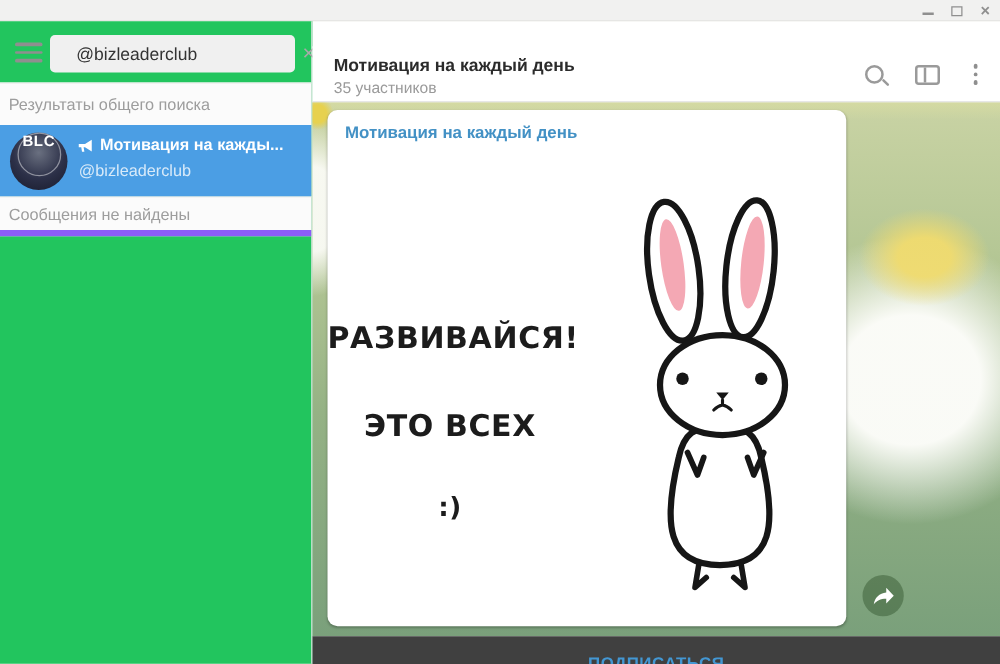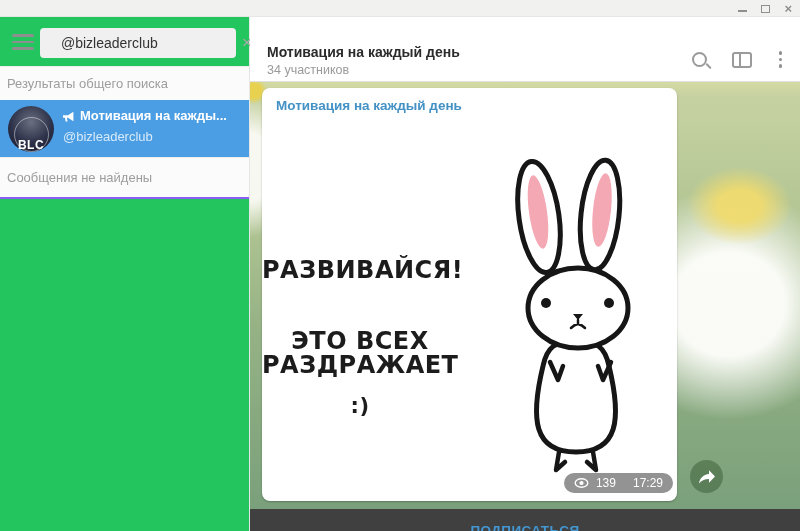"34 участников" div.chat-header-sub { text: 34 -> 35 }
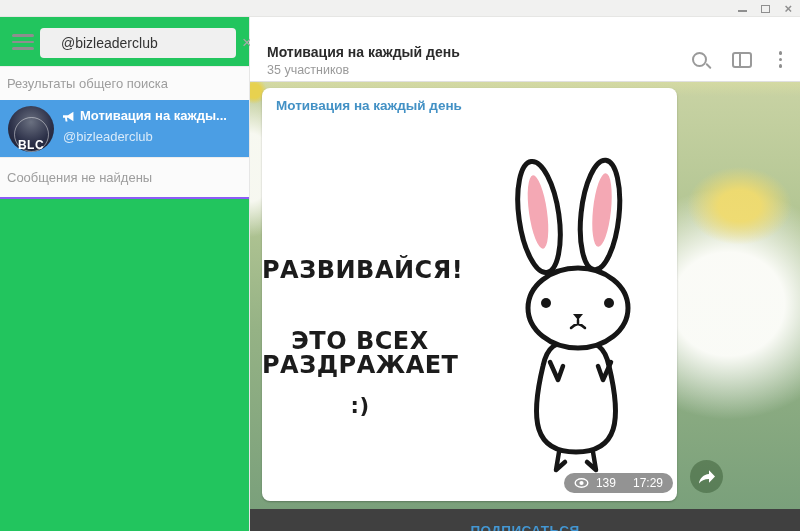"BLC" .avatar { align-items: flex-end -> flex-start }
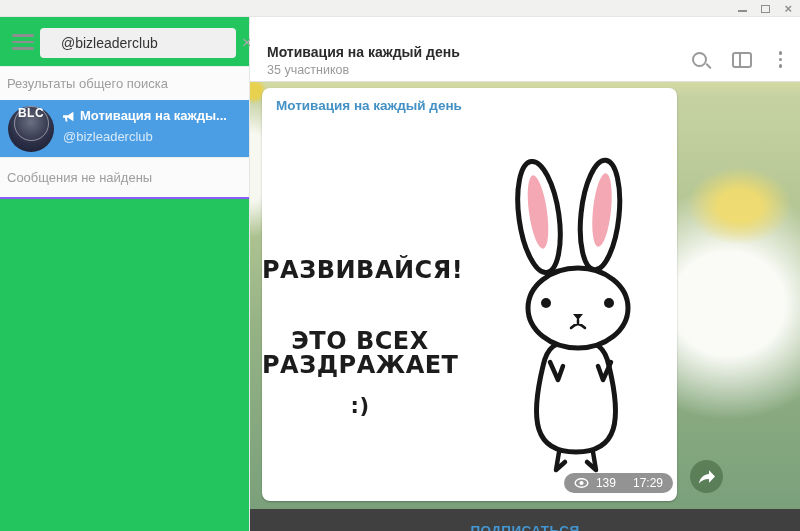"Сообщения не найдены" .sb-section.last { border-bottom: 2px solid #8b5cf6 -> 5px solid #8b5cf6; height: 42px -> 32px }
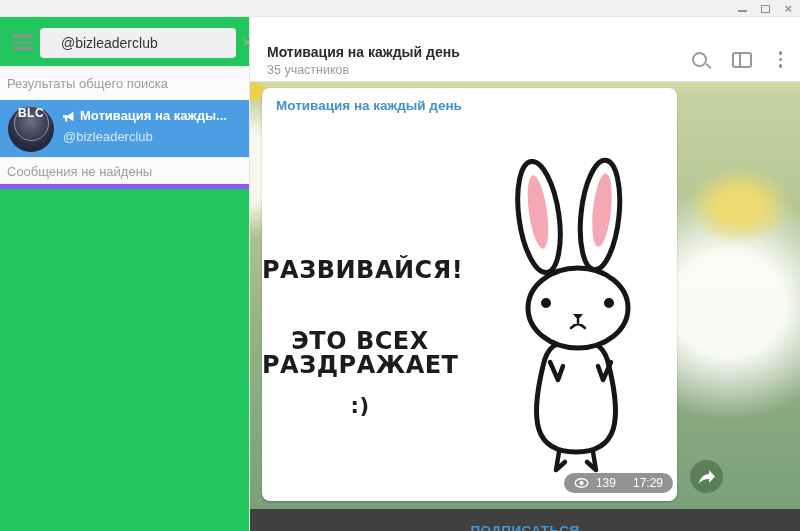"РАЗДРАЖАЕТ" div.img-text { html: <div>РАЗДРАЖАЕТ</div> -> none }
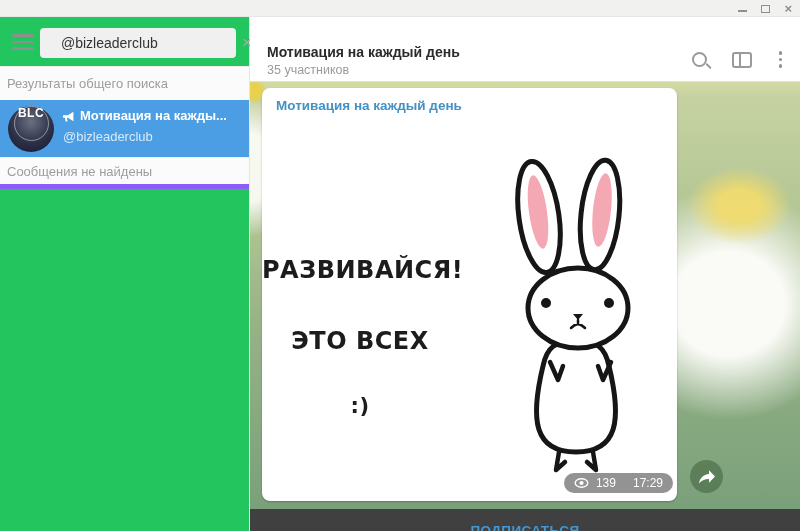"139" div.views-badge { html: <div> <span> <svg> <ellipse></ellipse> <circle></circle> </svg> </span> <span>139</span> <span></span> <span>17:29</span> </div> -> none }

......

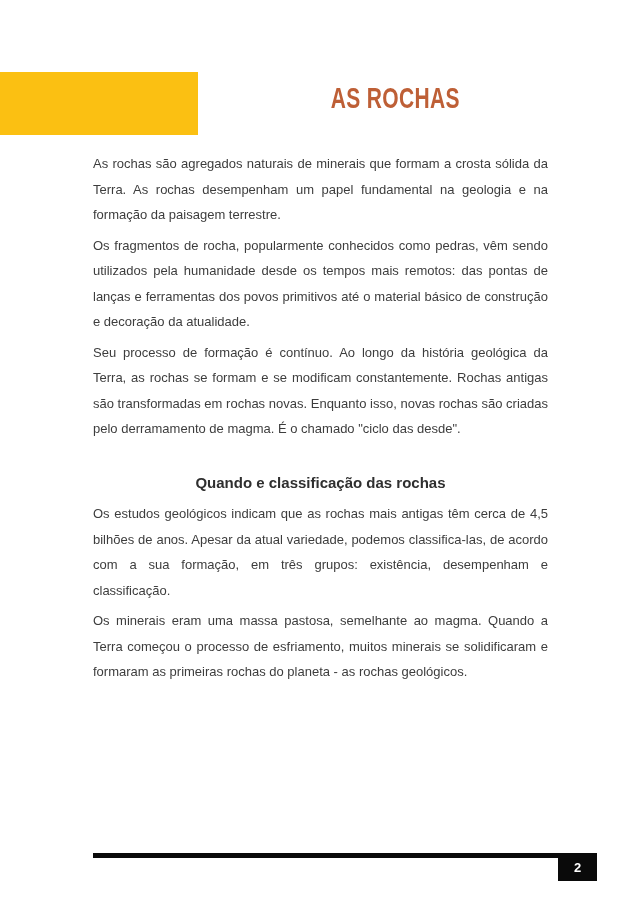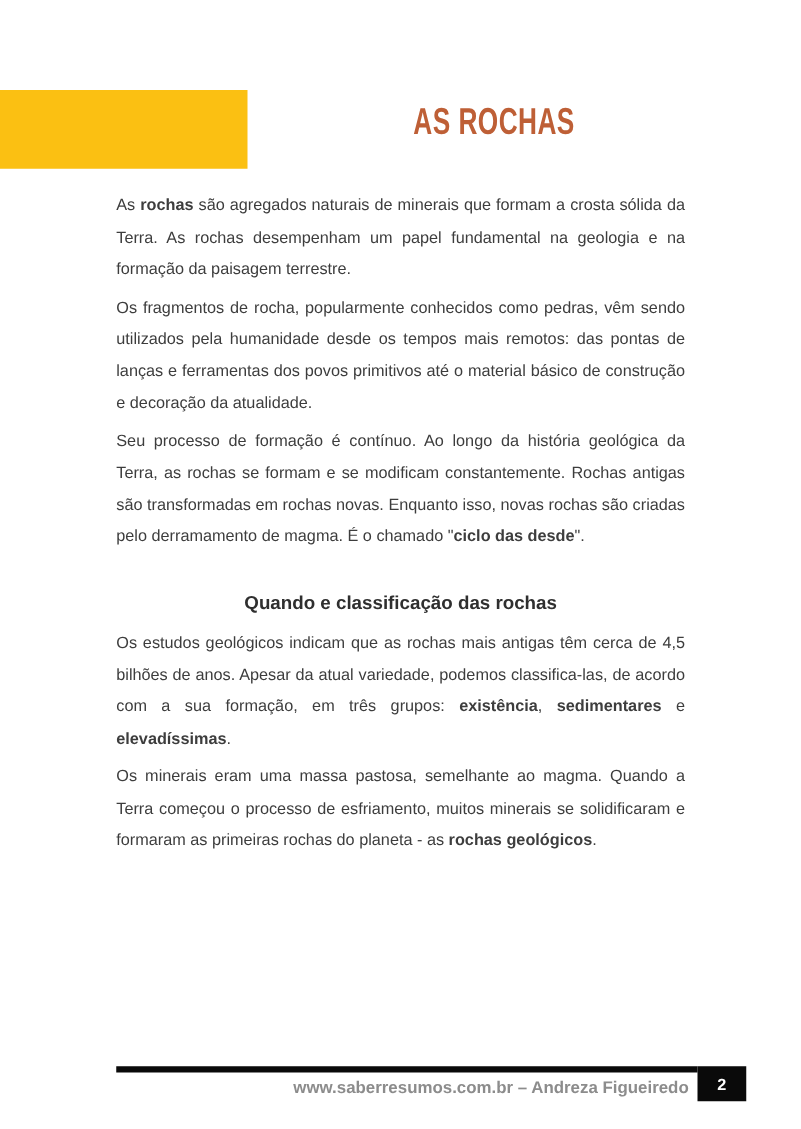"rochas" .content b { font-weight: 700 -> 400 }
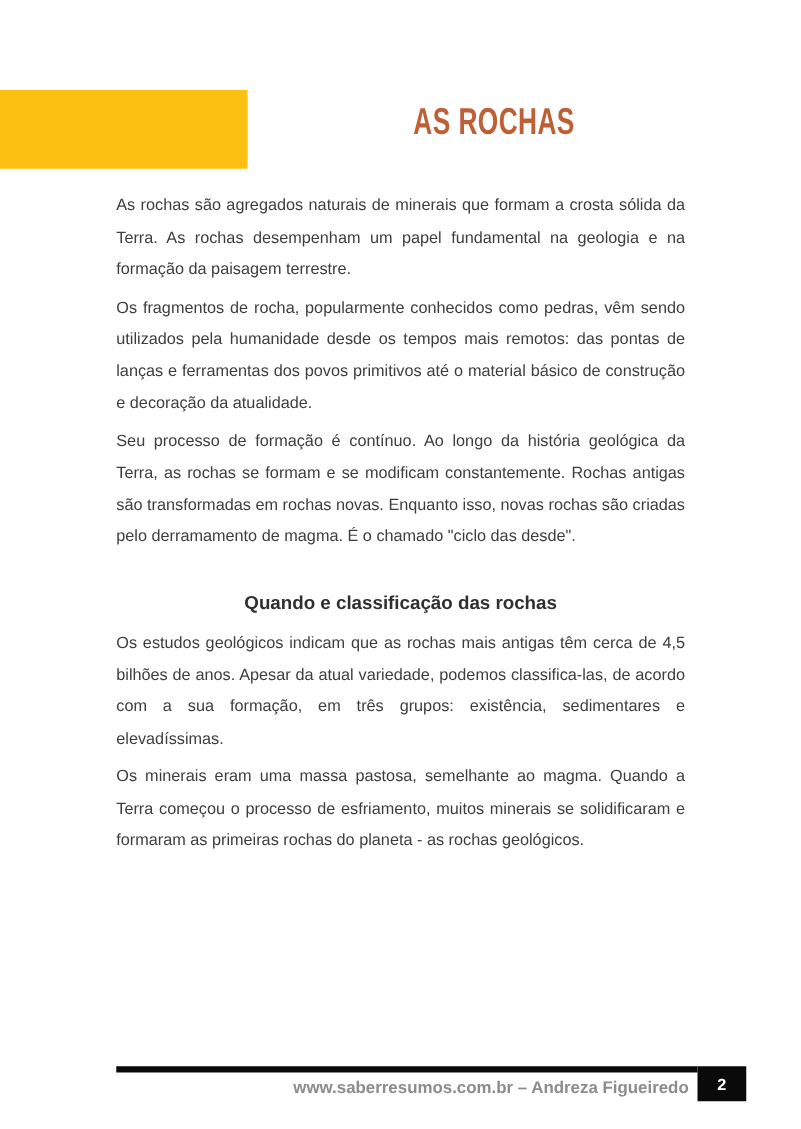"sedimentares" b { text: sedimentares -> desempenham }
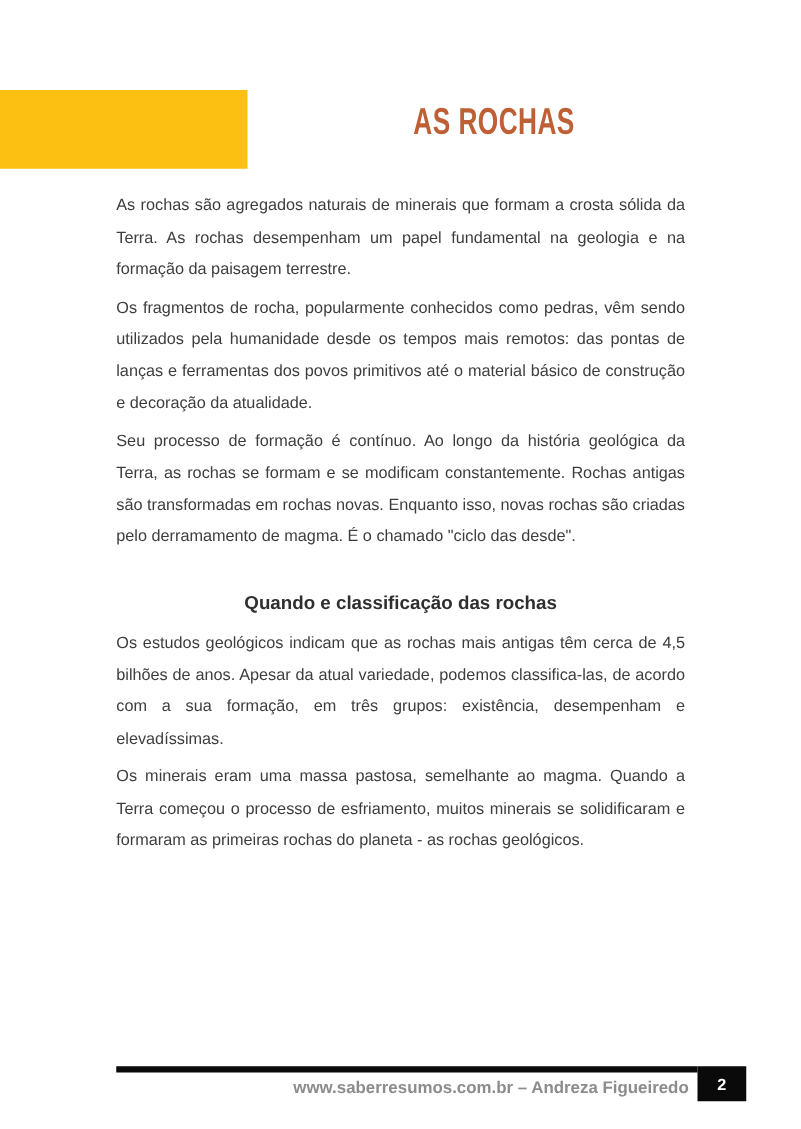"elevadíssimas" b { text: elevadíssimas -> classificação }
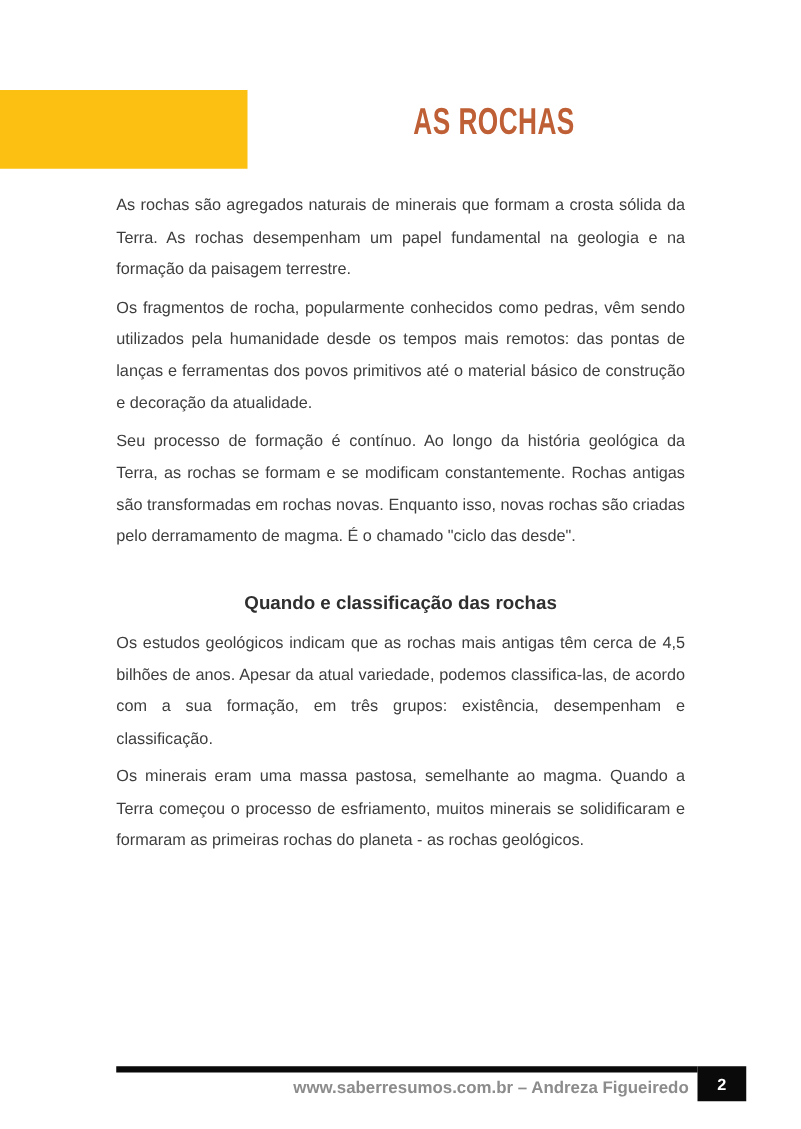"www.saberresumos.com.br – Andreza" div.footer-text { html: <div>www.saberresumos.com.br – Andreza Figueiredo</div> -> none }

......

TASK INSTRUCTIONS - Starting at the line above that contains "text: 34 ->", transcribe every line exactly through the line that contains "html: <div> <span>", including that last one, and skip the pictures.

ANSWER FOR THE TASK -
"34 участников" div.chat-header-sub { text: 34 -> 35 }
"BLC" .avatar { align-items: flex-end -> flex-start }
"Сообщения не найдены" .sb-section.last { border-bottom: 2px solid #8b5cf6 -> 5px solid #8b5cf6; height: 42px -> 32px }
"РАЗДРАЖАЕТ" div.img-text { html: <div>РАЗДРАЖАЕТ</div> -> none }
"139" div.views-badge { html: <div> <span> <svg> <ellipse></ellipse> <circle></circle> </svg> </span> <span>139</span> <span></span> <span>17:29</span> </div> -> none }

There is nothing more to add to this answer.